(Change listing data)
>>>

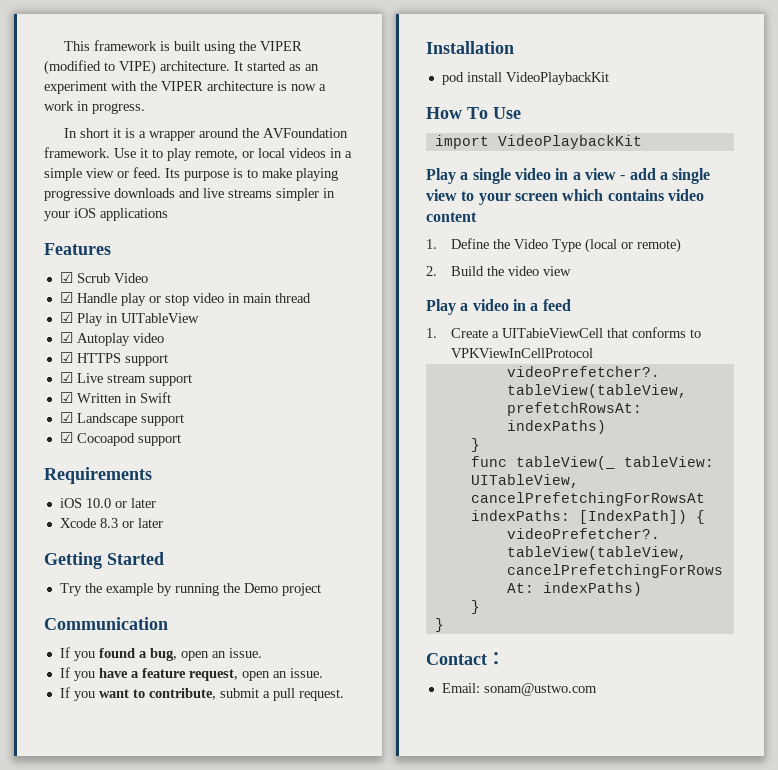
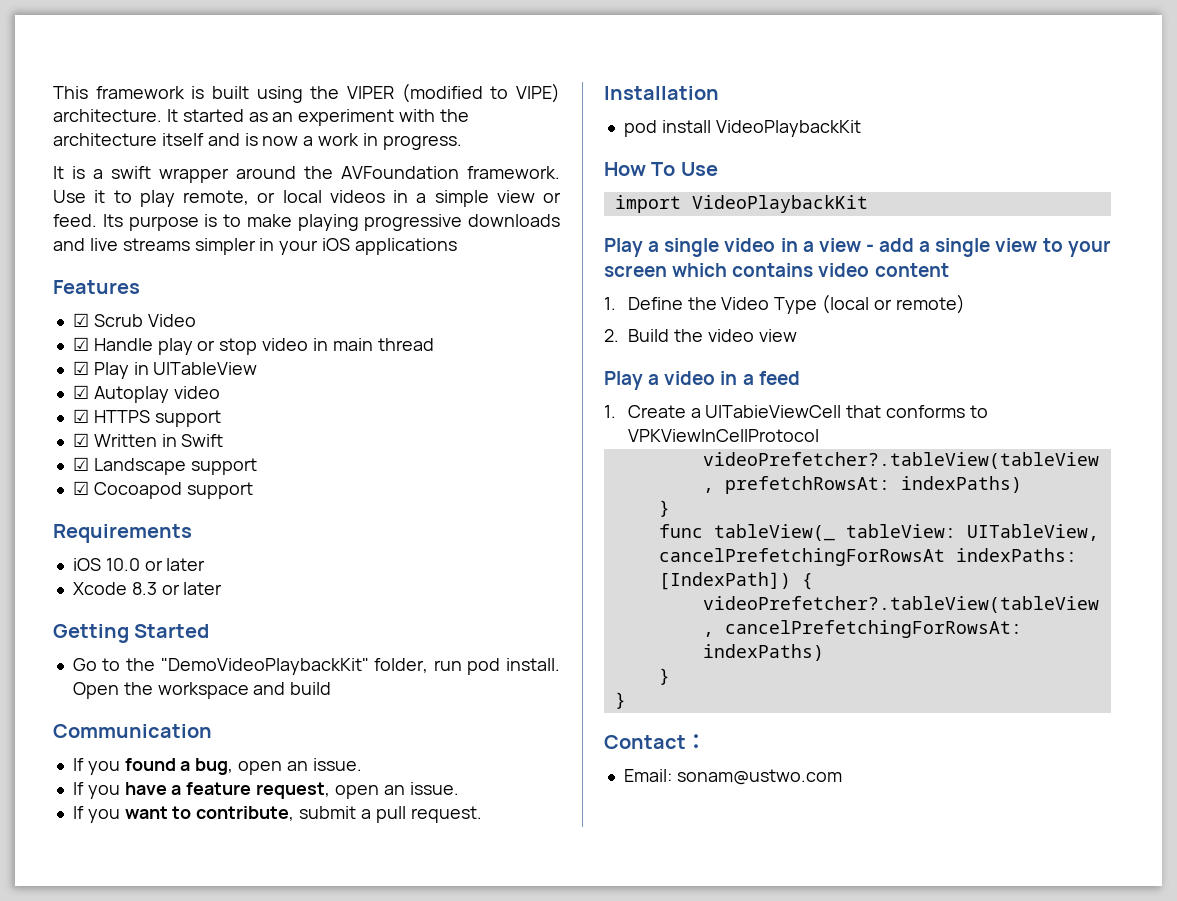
- It started as an experiment with the VIPER architecture is now a work in progress.
+ It started as an experiment with the architecture itself and is now a work in progress.
- In short it is a wrapper around the AVFoundation framework.
+ It is a swift wrapper around the AVFoundation framework.
- ☑ Live stream support
- Try the example by running the Demo project
+ Go to the "DemoVideoPlaybackKit" folder, run pod install. Open the workspace and build

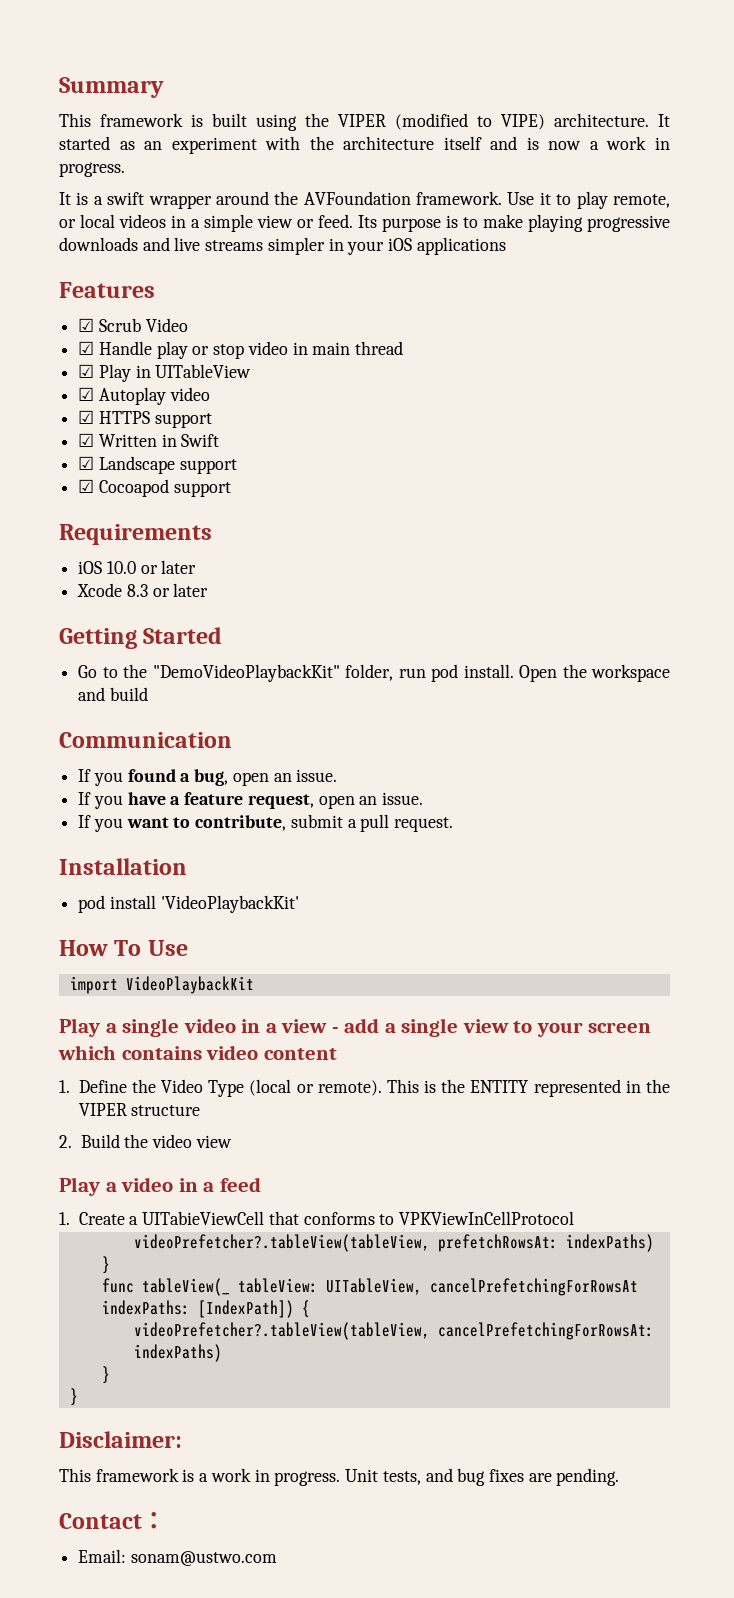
+ Summary
- pod install VideoPlaybackKit
+ pod install 'VideoPlaybackKit'
- 1. Define the Video Type (local or remote)
+ 1. Define the Video Type (local or remote). This is the ENTITY represented in the VIPER structure
+ Disclaimer:
+ This framework is a work in progress. Unit tests, and bug fixes are pending.

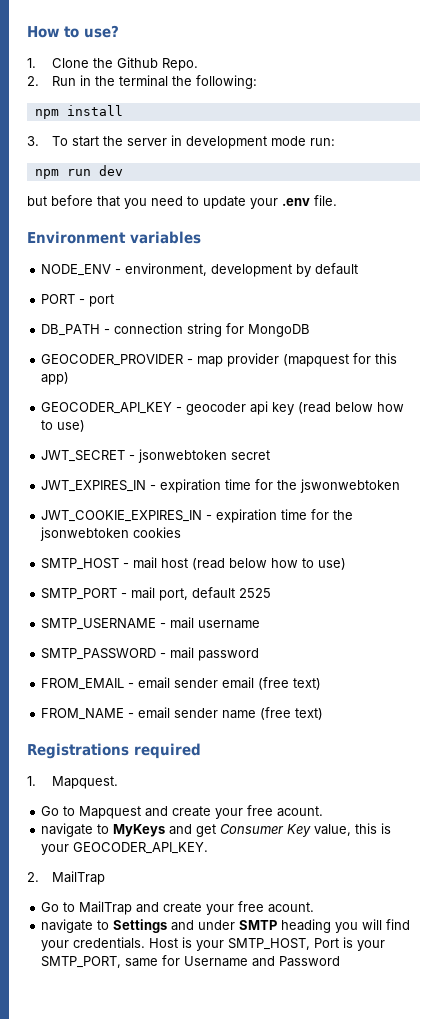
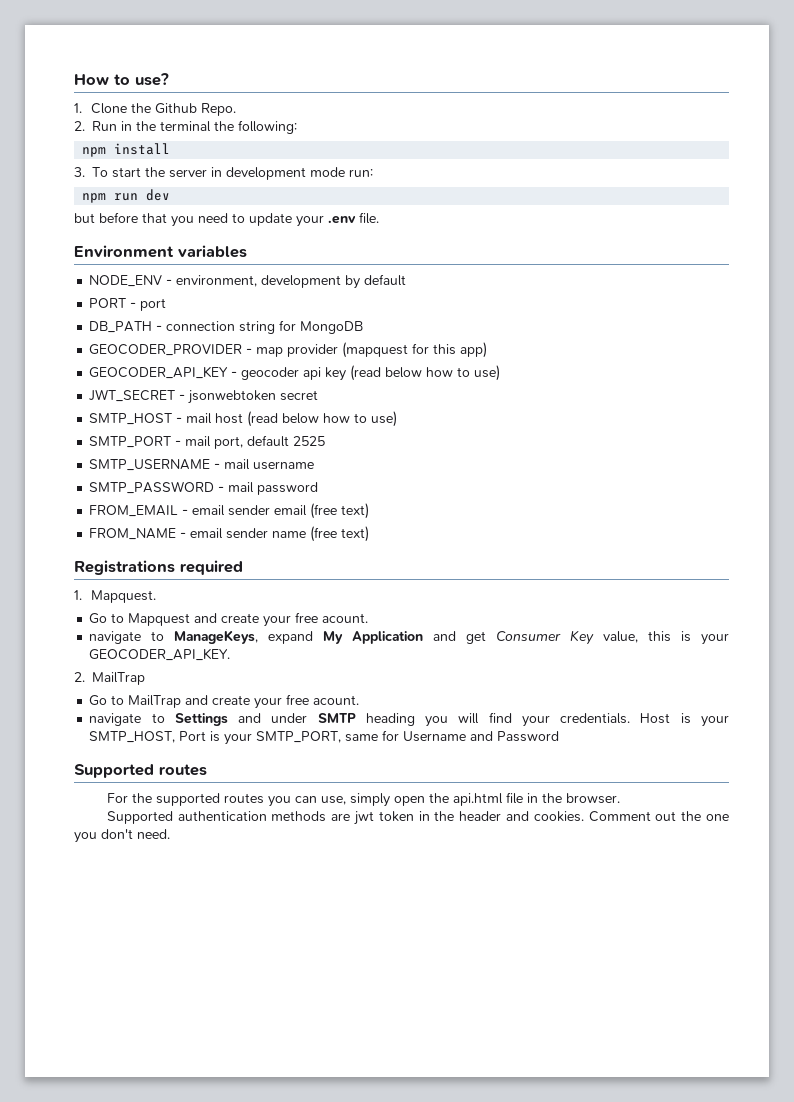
- JWT_EXPIRES_IN - expiration time for the jswonwebtoken
- JWT_COOKIE_EXPIRES_IN - expiration time for the jsonwebtoken cookies
- navigate to MyKeys and get Consumer Key value, this is your GEOCODER_API_KEY.
+ navigate to ManageKeys, expand My Application and get Consumer Key value, this is your GEOCODER_API_KEY.
+ Supported routes
+ For the supported routes you can use, simply open the api.html file in the browser.
+ Supported authentication methods are jwt token in the header and cookies. Comment out the one you don't need.

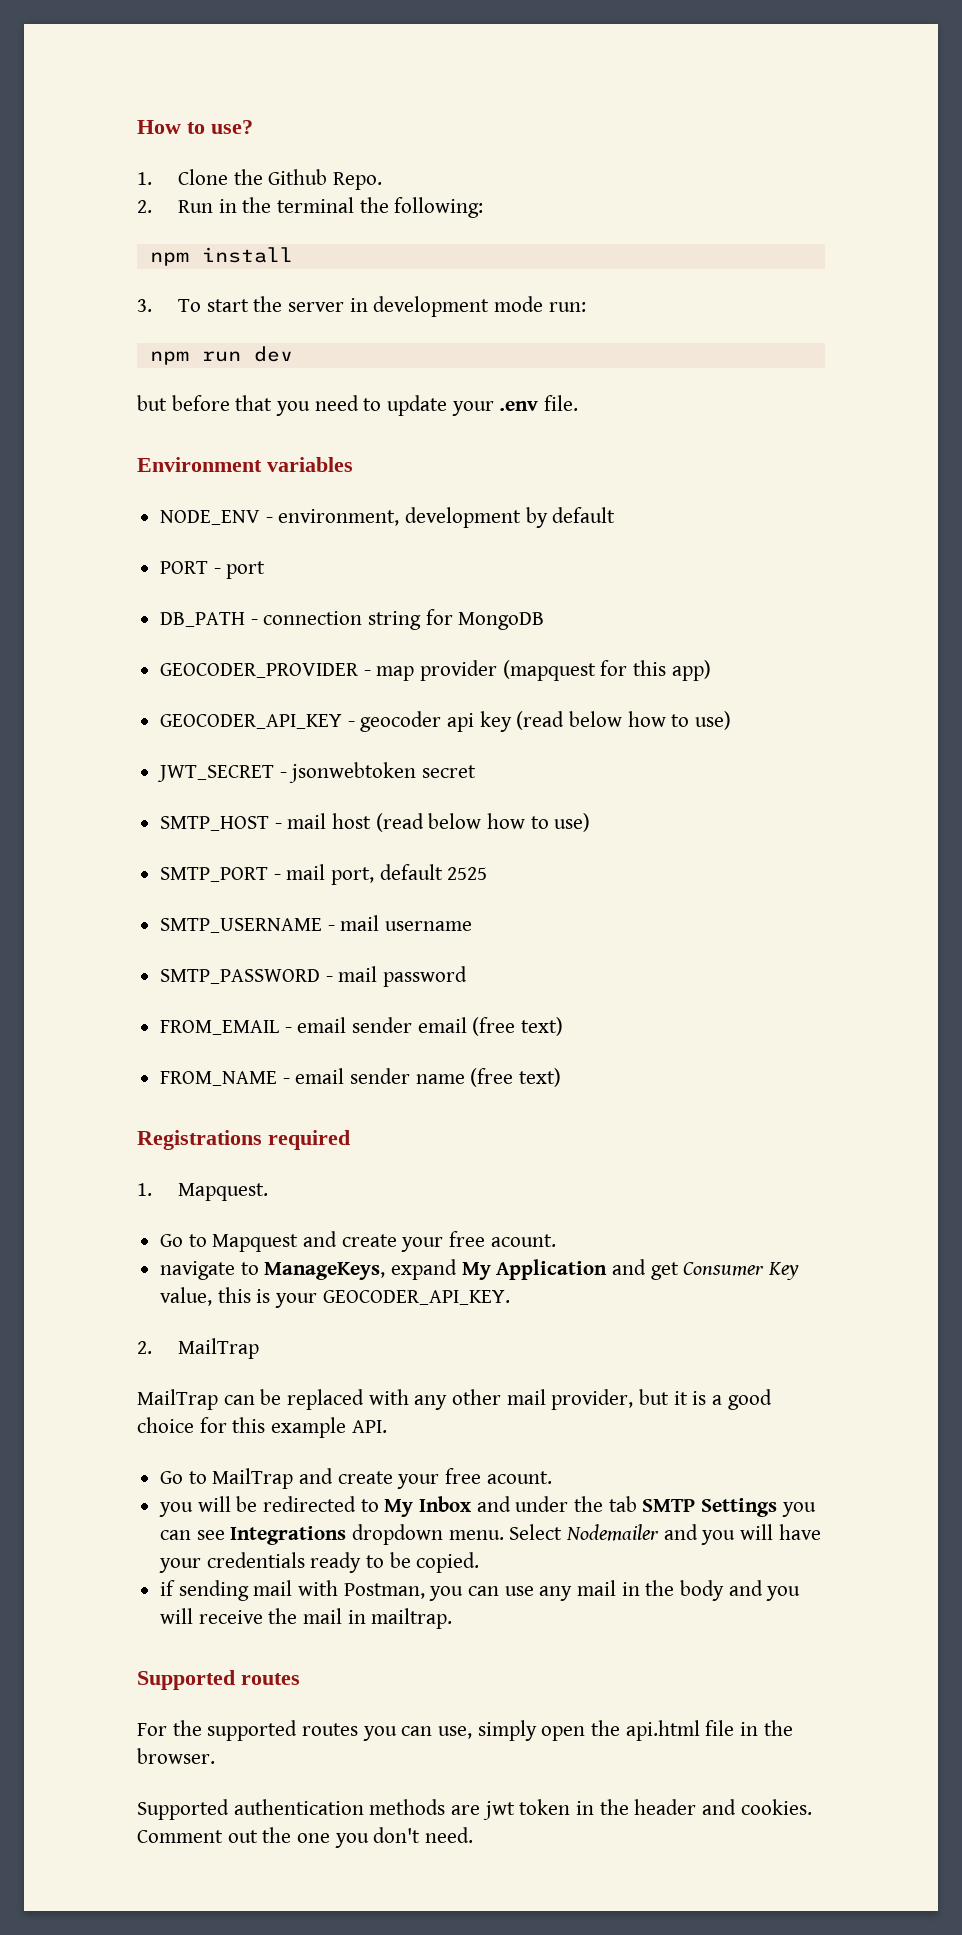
+ MailTrap can be replaced with any other mail provider, but it is a good choice for this example API.
- navigate to Settings and under SMTP heading you will find your credentials. Host is your SMTP_HOST, Port is your SMTP_PORT, same for Username and Password
+ you will be redirected to My Inbox and under the tab SMTP Settings you can see Integrations dropdown menu. Select Nodemailer and you will have your credentials ready to be copied.
+ if sending mail with Postman, you can use any mail in the body and you will receive the mail in mailtrap.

<<<

→ Instructions to follow
Could you return exactly the lines starting with the one that contains "- JWT_COOKIE_EXPIRES_IN - expiration" and ending with the last line of the data above? Leave the pictures out.

→ Written solution
- JWT_COOKIE_EXPIRES_IN - expiration time for the jsonwebtoken cookies
- navigate to MyKeys and get Consumer Key value, this is your GEOCODER_API_KEY.
+ navigate to ManageKeys, expand My Application and get Consumer Key value, this is your GEOCODER_API_KEY.
+ Supported routes
+ For the supported routes you can use, simply open the api.html file in the browser.
+ Supported authentication methods are jwt token in the header and cookies. Comment out the one you don't need.

+ MailTrap can be replaced with any other mail provider, but it is a good choice for this example API.
- navigate to Settings and under SMTP heading you will find your credentials. Host is your SMTP_HOST, Port is your SMTP_PORT, same for Username and Password
+ you will be redirected to My Inbox and under the tab SMTP Settings you can see Integrations dropdown menu. Select Nodemailer and you will have your credentials ready to be copied.
+ if sending mail with Postman, you can use any mail in the body and you will receive the mail in mailtrap.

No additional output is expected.